- _Exercise instructions_: Begin at the line that contains "- 3. Follow the instructions in the terminal of" and repeat every line from there to the end of the records below, inclusive, without adding any other line.

-- Data for this task follows --

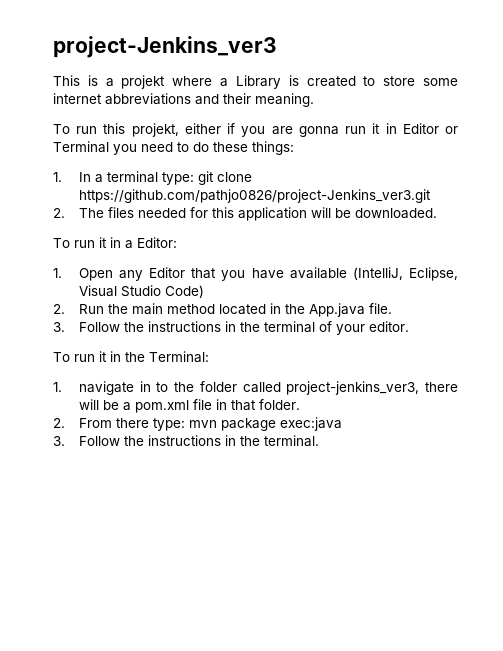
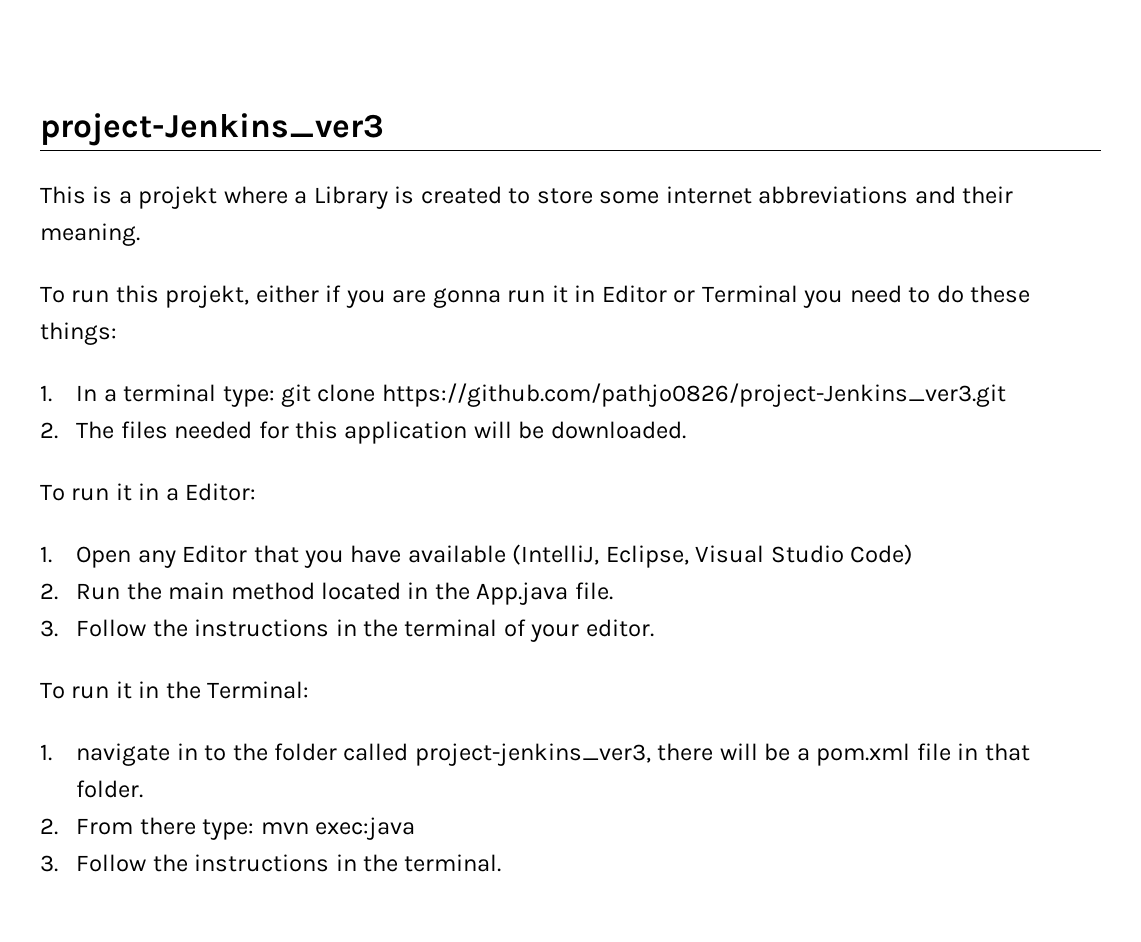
- 2. From there type: mvn package exec:java
+ 2. From there type: mvn exec:java

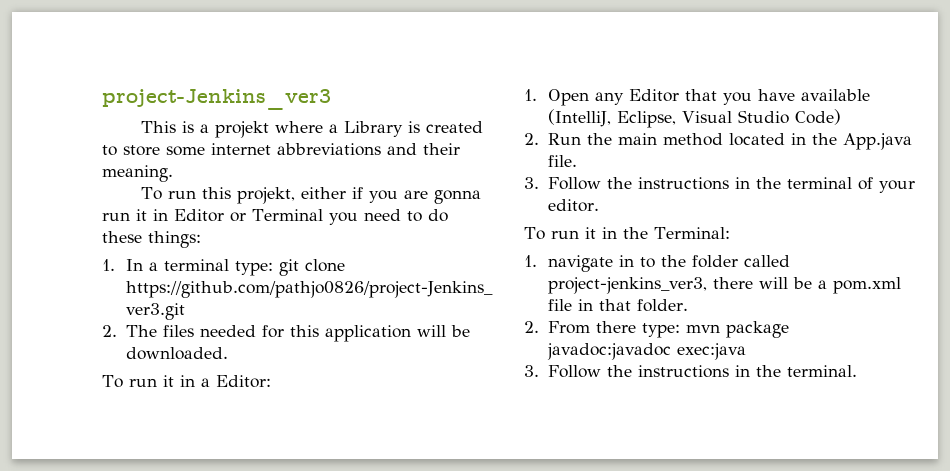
- 2. From there type: mvn exec:java
+ 2. From there type: mvn package javadoc:javadoc exec:java

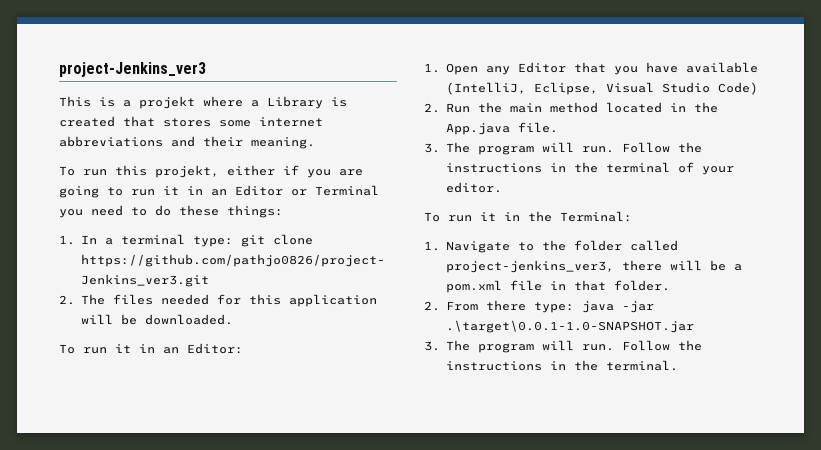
- This is a projekt where a Library is created to store some internet abbreviations and their meaning.
+ This is a projekt where a Library is created that stores some internet abbreviations and their meaning.
- To run this projekt, either if you are gonna run it in Editor or Terminal you need to do these things:
+ To run this projekt, either if you are going to run it in an Editor or Terminal you need to do these things:
- To run it in a Editor:
+ To run it in an Editor:
- 3. Follow the instructions in the terminal of your editor.
+ 3. The program will run. Follow the instructions in the terminal of your editor.
- 1. navigate in to the folder called project-jenkins_ver3, there will be a pom.xml file in that folder.
+ 1. Navigate to the folder called project-jenkins_ver3, there will be a pom.xml file in that folder.
- 2. From there type: mvn package javadoc:javadoc exec:java
- 3. Follow the instructions in the terminal.
+ 2. From there type: java -jar .\target\0.0.1-1.0-SNAPSHOT.jar
+ 3. The program will run. Follow the instructions in the terminal.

-- Data for this task concluded --

- _Completed task_:
- 3. Follow the instructions in the terminal of your editor.
+ 3. The program will run. Follow the instructions in the terminal of your editor.
- 1. navigate in to the folder called project-jenkins_ver3, there will be a pom.xml file in that folder.
+ 1. Navigate to the folder called project-jenkins_ver3, there will be a pom.xml file in that folder.
- 2. From there type: mvn package javadoc:javadoc exec:java
- 3. Follow the instructions in the terminal.
+ 2. From there type: java -jar .\target\0.0.1-1.0-SNAPSHOT.jar
+ 3. The program will run. Follow the instructions in the terminal.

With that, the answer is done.